Às três horas da madrugada desta quinta-feira (25), a professora Bethânia Gomes viaja com a família - o marido e dois filhos, para a cidade de Goiânia. Não é um passeio, nem uma viagem a trabalho. Trata-se de uma nova vida que a família de belenenses vai buscar em outra cidade. Uma vida que, acreditam, será de menos violência e mais tranquilidade.
Há cerca de cinco meses, Bethânia vive sob a sombra do pânico de andar em Belém, de passear, de fazer atividades simples do dia a dia. O motivo: ter vivido uma tentativa de sequestro do seu bebê dentro de uma loja de material escolar, em pleno comércio na capital paraense.
No início do ano, Bethânia estava com os filhos e uma tia idosa comprando material escolar. Era dia. Um casal se aproximou deles: o homem puxou o filho caçula do colo de Bethânia e tentou levá-lo. A professora segurou o filho e se afastou com a família. Minutos depois, o homem reaparece, com uma criança no colo, dizendo: "Chama ele de maninho, que ele vai ser teu irmão". Tentou pegar novamente o filho de Bethânia. O coração da professora disparou.

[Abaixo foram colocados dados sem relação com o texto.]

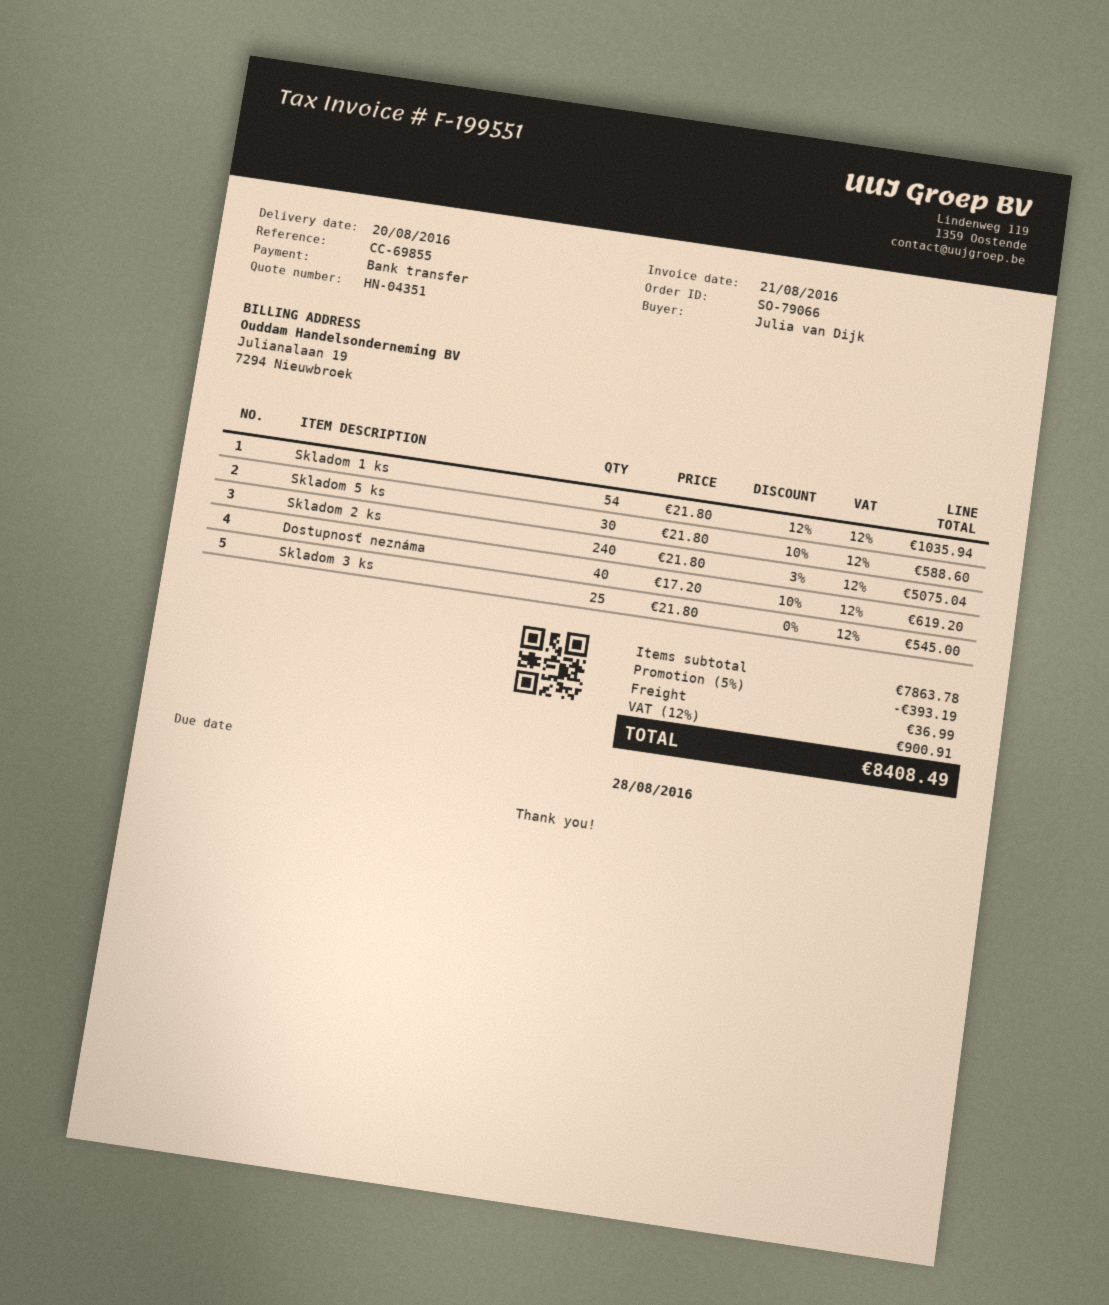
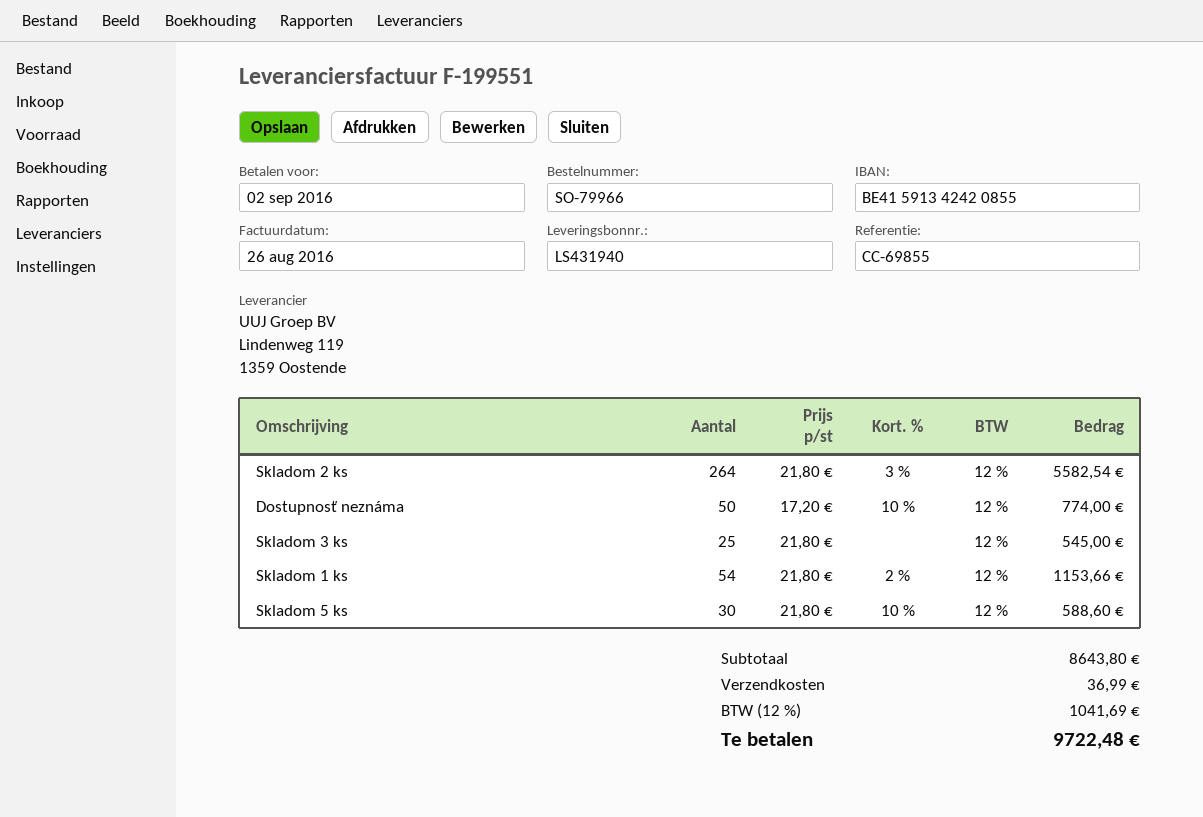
order number: SO-79066 -> SO-79966
invoice date: 2016-08-21 -> 2016-08-26
due date: 2016-08-28 -> 2016-09-02
Skladom 1 ks: 54 x 21.80 - 12% = 1035.94 -> 54 x 21.80 - 2% = 1153.66
Skladom 2 ks: 240 x 21.80 - 3% = 5075.04 -> 264 x 21.80 - 3% = 5582.54
Dostupnosť neznáma: 40 x 17.20 - 10% = 619.20 -> 50 x 17.20 - 10% = 774.00
subtotal: 7863.78 -> 8643.80
discount: 5% = 393.19 -> none
tax: 12% = 900.91 -> 12% = 1041.69
total: 8408.49 -> 9722.48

Ela foi chamar os seguranças, mas quando conseguiu acioná-los, o casal já havia sumido da loja.
"Fiz o Boletim de Ocorrência no mesmo dia. O escrivão se negou a escrever que seria uma tentativa de rapto, se negou a escrever o nome da loja - pois disse que 'queimaria' o empresário - e disse que era um caso isolado e que nunca acontecera em Belém", conta a professora. O Boletim de Ocorrência foi feito na Delegacia da Cremação."O homem tentou pegá-lo duas vezes, mas eles não colocaram no B.O. Disseram que só precisava relatar uma das tentativas", detalhe a professora.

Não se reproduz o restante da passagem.